Friday, June 21, 2013

The Language Inside by Holly Thompson

Emma grew up in Japan.  It's her home.  There's nowhere else she'd rather be.  But Emma's mother has been diagnosed with breast cancer, and the family has moved to Lowell, Massachusetts to stay with her Emma's grandmother while her mother has treatment.  Emma has never felt so out of place and alone.  She begins volunteering at a long-term care center to help a patient who cannot move or speak write down her poems. 

Emma is a poet, and the book was written in free verse.  In general, I am not a fan of books written in verse.  Of the many I've read, I thought two worked.  Those two would be Love that Dog by Sharon Creech and Make Lemonade by Virginia Euwer Wolff.  Both excellent books, and the fact they were written in verse actually made it better.  Oh!  And Inside Out & Back Again by Thanhha Lai.  That worked great with free verse.

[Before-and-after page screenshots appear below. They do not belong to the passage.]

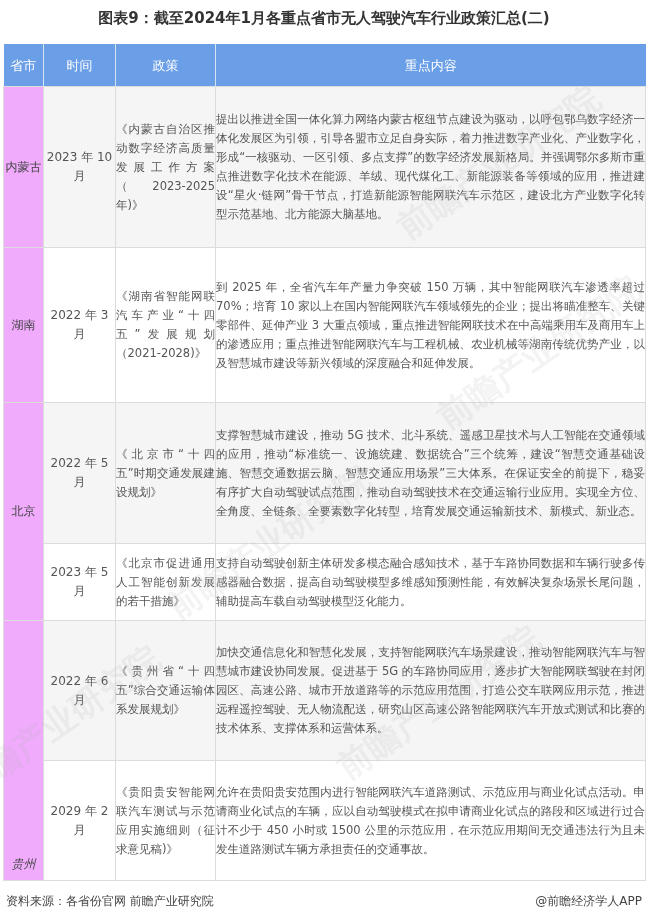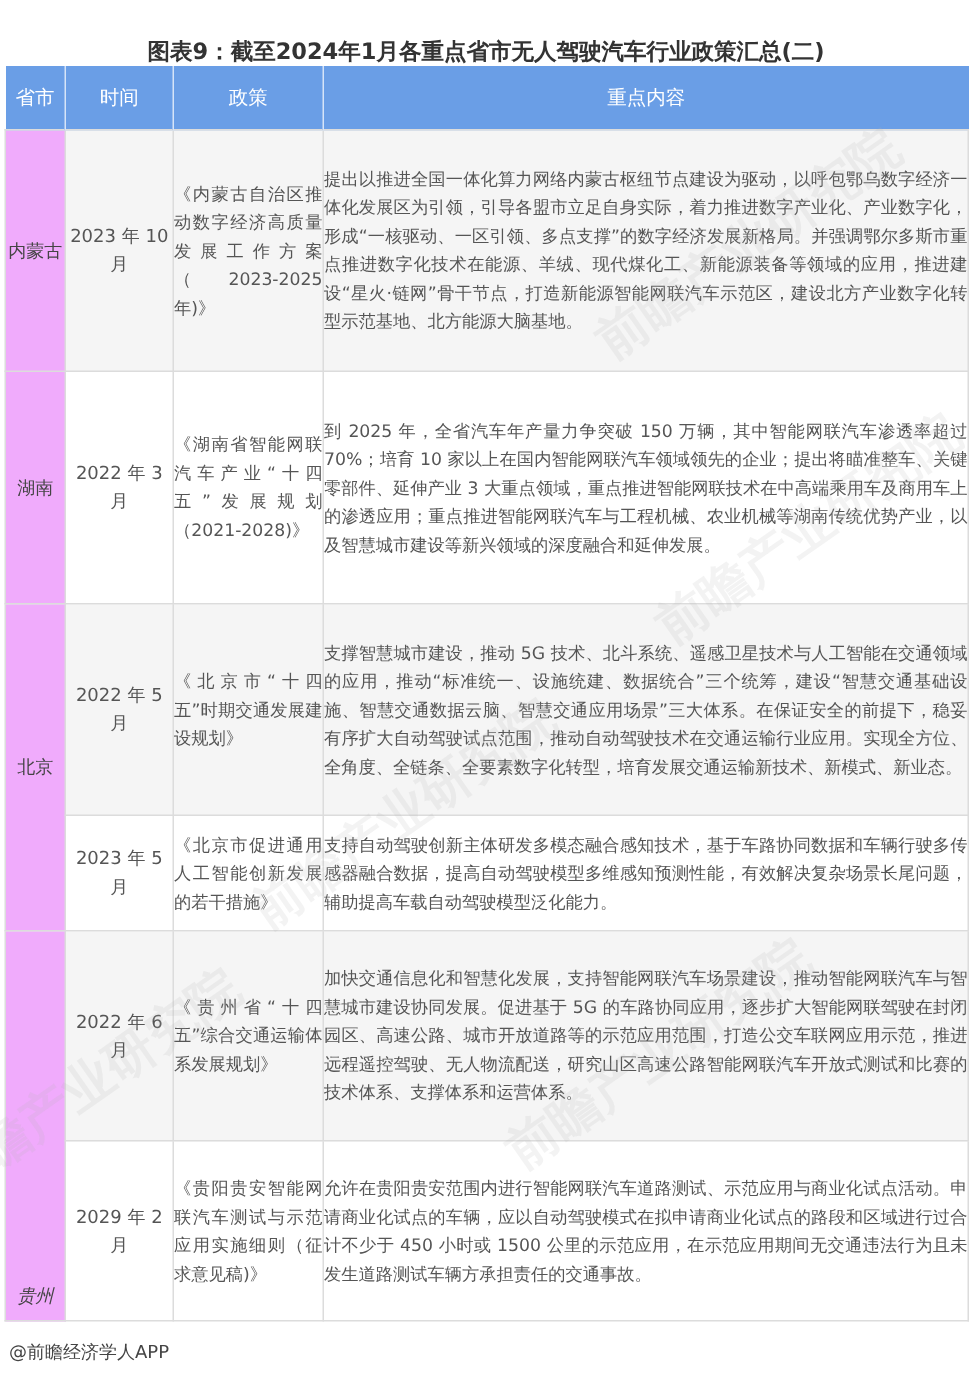--- a/index.html
+++ b/index.html
@@ -10,7 +10,7 @@
     .title {
       position: absolute; top: 6px; left: 0; width: 648px; text-align: center;
       font-family: "DejaVu Sans", sans-serif; font-weight: bold; font-size: 15px; color: #333333;
-      letter-spacing: 0px; line-height: 24px; margin-top: 16px;
+      letter-spacing: 0px; line-height: 24px;
     }
     table.policy {
       position: absolute; top: 44px; left: 3px; width: 642px; border-collapse: collapse; table-layout: fixed;

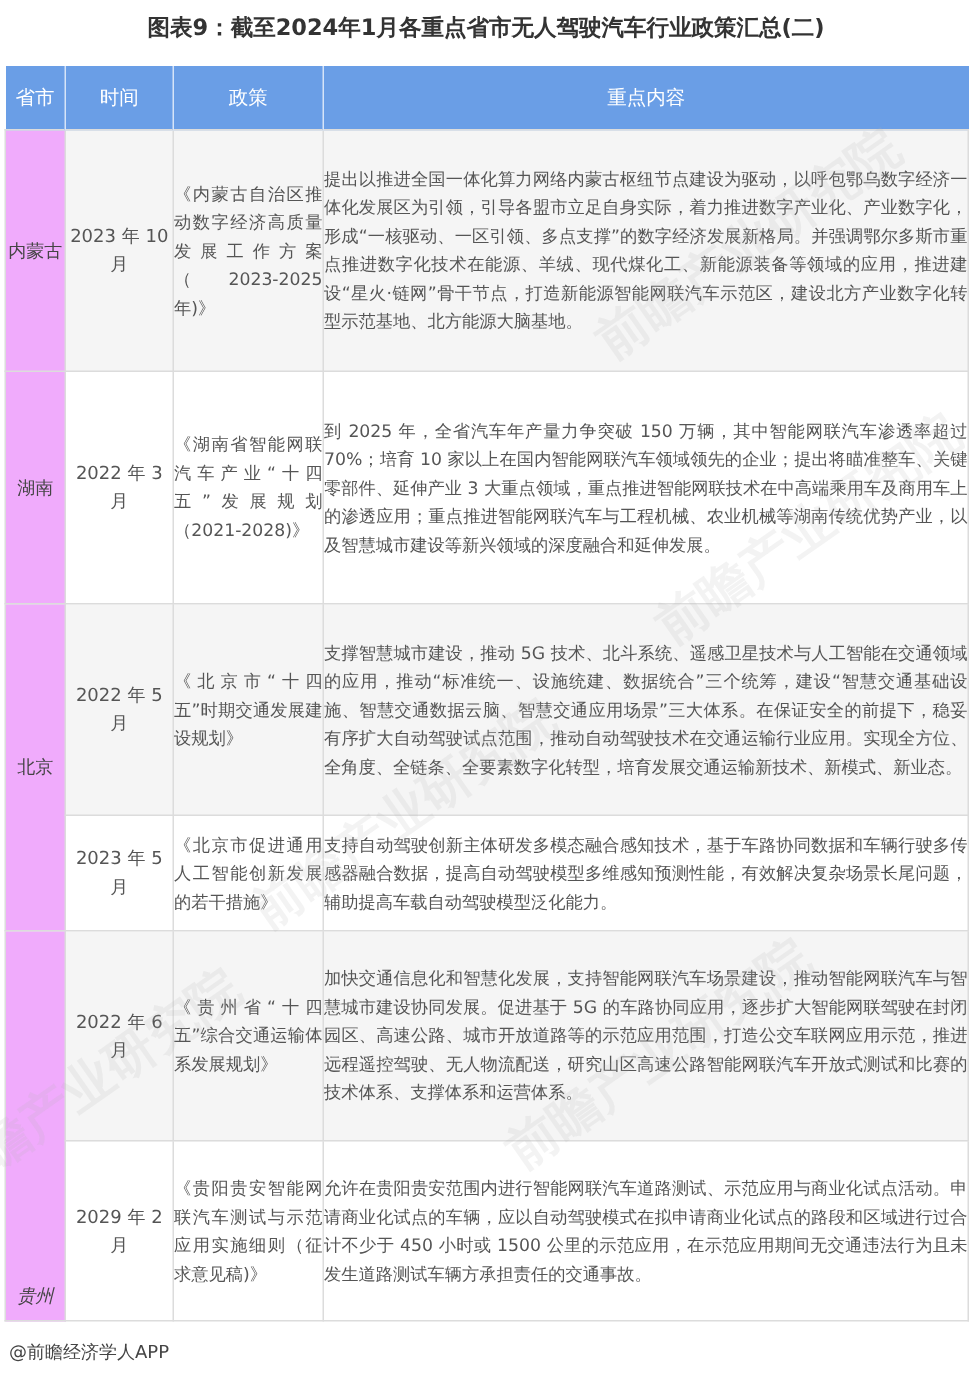--- a/index.html
+++ b/index.html
@@ -107,6 +107,7 @@
 <div class="watermark" style="top:680px;left:320px;">前瞻产业研究院</div>
 
 <div class="footer">
+  <span>资料来源：各省份官网 前瞻产业研究院</span>
   <span>@前瞻经济学人APP</span>
 </div>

But most of the time I've found that writing a book in free verse adds nothing at best and makes it annoying at worse.

With The Language Inside I didn't find it annoying most of the time.  But since this particular free verse was essentially in sentence form anyway, just with random breaks, I wondered why it hadn't just been written as prose.  I guess it didn't take anything away, necessarily, but I don't think it added anything either.

Emma is white and has grown up in Japan.  She struggles with identity and people's assumptions that she's from the U.S. when she feels so out of place there.  The book also did a nice job of making the point, subtly, that not all Asian cultures are the same.  Or know about each other.  The boy Emma is interested in is Samnag, whose name at first she thought was Sam Nag, and he's Cambodian.  Emma knows nothing about Cambodia and makes a point to learn about the history and culture.

Since coming to Lowell, Emma has begun to suffer from migraines.  I am unclear what purpose the migraines served.  It was never resolved why she began having them.  The didn't seem to serve any particular purpose in moving the story forward.  Perhaps to give her some kind of physical aliment so she could better sympathize with the patients at the center she was working at?  Or her mother?  I wasn't sure.

I liked that it was more than a girl-meets boy story.  It was really more about culture than anything else.  Emma feeling Japanese but not looking like it.  Wanting to return to Japan, but feeling conflicted as she finds things to love in her new home.  Samnag and his own cultural conflictions.  Of course, Emma mainly changes her mind about return to Japan because of Samnag...but she doesn't give up return to Japan permanently.  So that was good.

A nice book, but didn't knock my socks off or anything.